Subsidies, a kind of “Terminator”
It’s like a vicious circle. If the cut in aid for rates is partial, what remains pending is regenerated again as a kind of “Terminator” due to the effect of inflation. Until July 2023, the evolution of core inflation and that of regulated prices will be remained more or less the same. But From August the gap widened until December and in January it seemed to stop.
“The dynamics of regulated prices in relation to core inflation: the gap widened in the last two months,” the economist points out in a report. Nadín Argañarazfrom the Argentine Institute of Fiscal Analysis (IARAF).
Argañaraz maintains that “The decline in spending on subsidies requires that the gap change sign in the coming months”. “In the last month of January, the year-on-year growth of regulated prices was on average 62.8 percentage points lower than the latter (Regulated CPI 213.1% and Core CPI 275.9%),” indicates the professional.
In the Relative Price Monitor, the IARAF states that “in order to consolidate a reduction in subsidies in real terms, the gap has to be positive.” “In this way, the regulated ones will recover relative price. With a negative gap, they will continue to lose it. Without a gap, the relative low price will remain. It is quite a challenge that is coming in the coming months,” warns the study.
Inflation: how relative prices evolve
The IARAF report explains that “what has become more expensive relatively in relation to the rest, in the last six years, has been non-alcoholic foods and beverages.” “In effect, an average consumer today has to spend 22.3% more on other goods and services than they did to buy the same foods and non-alcoholic beverages in December 2017,” explains the report.
If 2017 is taken as the base year, where all consumption items start at 100 points, lFood and beverages rose to 122.3 points in January 2024, while public services fell to 46 points. Which indicates that due to the effect of inflation, in relative terms with the rest of the consumption basket, services They were 76.3 points cheaper with respect to food.

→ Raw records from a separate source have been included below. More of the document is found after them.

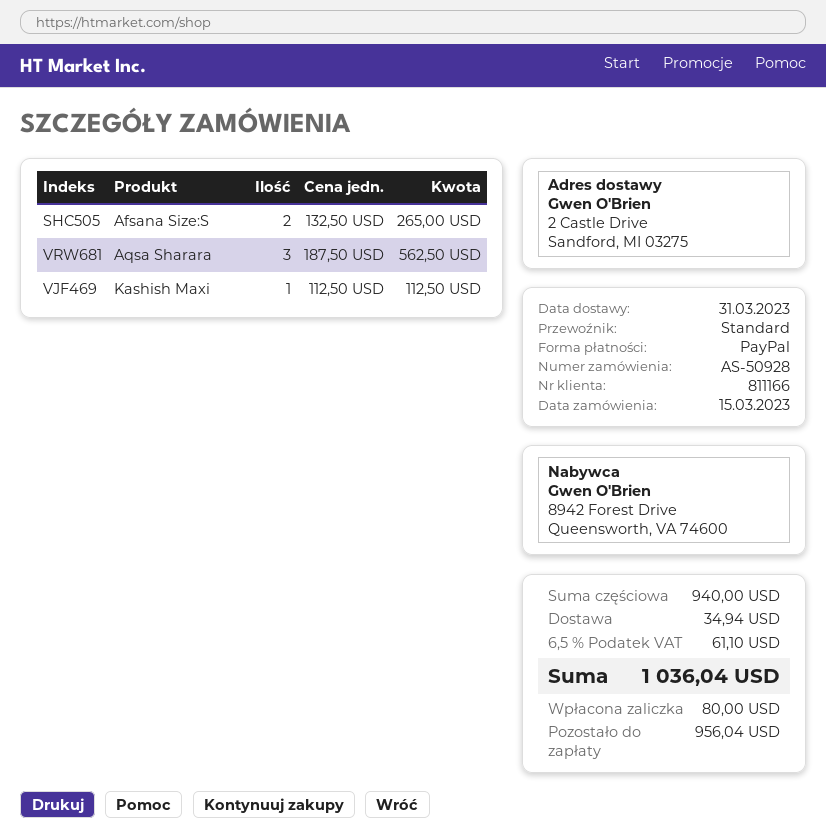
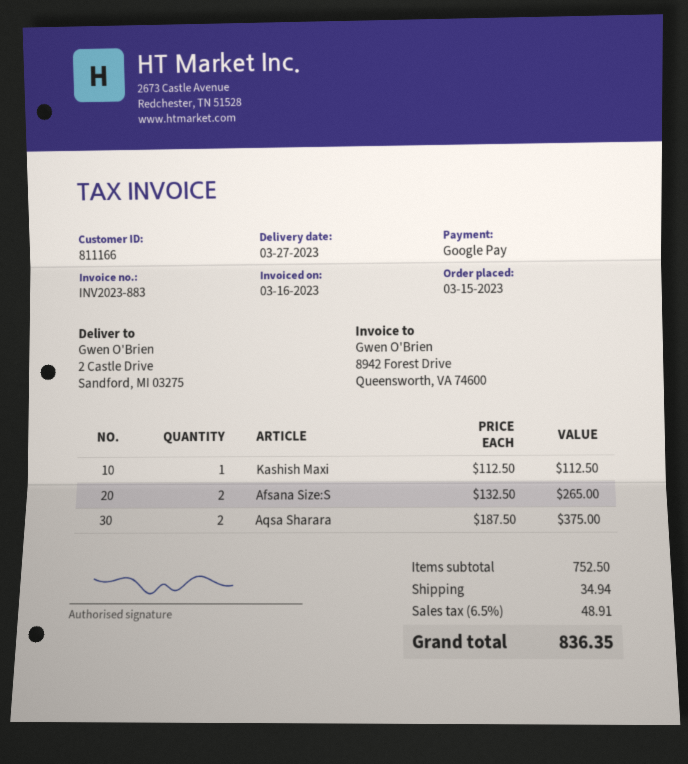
delivery date: 2023-03-31 -> 2023-03-27
payment method: PayPal -> Google Pay
Aqsa Sharara: 3 x 187.50 = 562.50 -> 2 x 187.50 = 375.00
subtotal: 940.00 -> 752.50
tax: 6.5% = 61.10 -> 6.5% = 48.91
total: 1036.04 -> 836.35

Correcting this gap can be extremely painful for the population if it is not accompanied by an improvement in income. Some economists consider that in Argentina food should be cheap while services more expensive, always in a context of salary restructuring.
Transportation subsidies increased in January
According to a report from the Argentine Association of Budget and Public Financial Administration (ASAP)the total of subsidies to economic sectors, public companies and trust funds reached $99,836 million last month, 456.9% more than the same month last year, that is, 57.2% more at constant values.
But the evolution was far from being homogeneous, largely because it was an atypical month in terms of transfers, since both In January 2023, as in the same month of this year, there was no subsidy for the energy sector, the main destination of the transfers that the national State grants in this area.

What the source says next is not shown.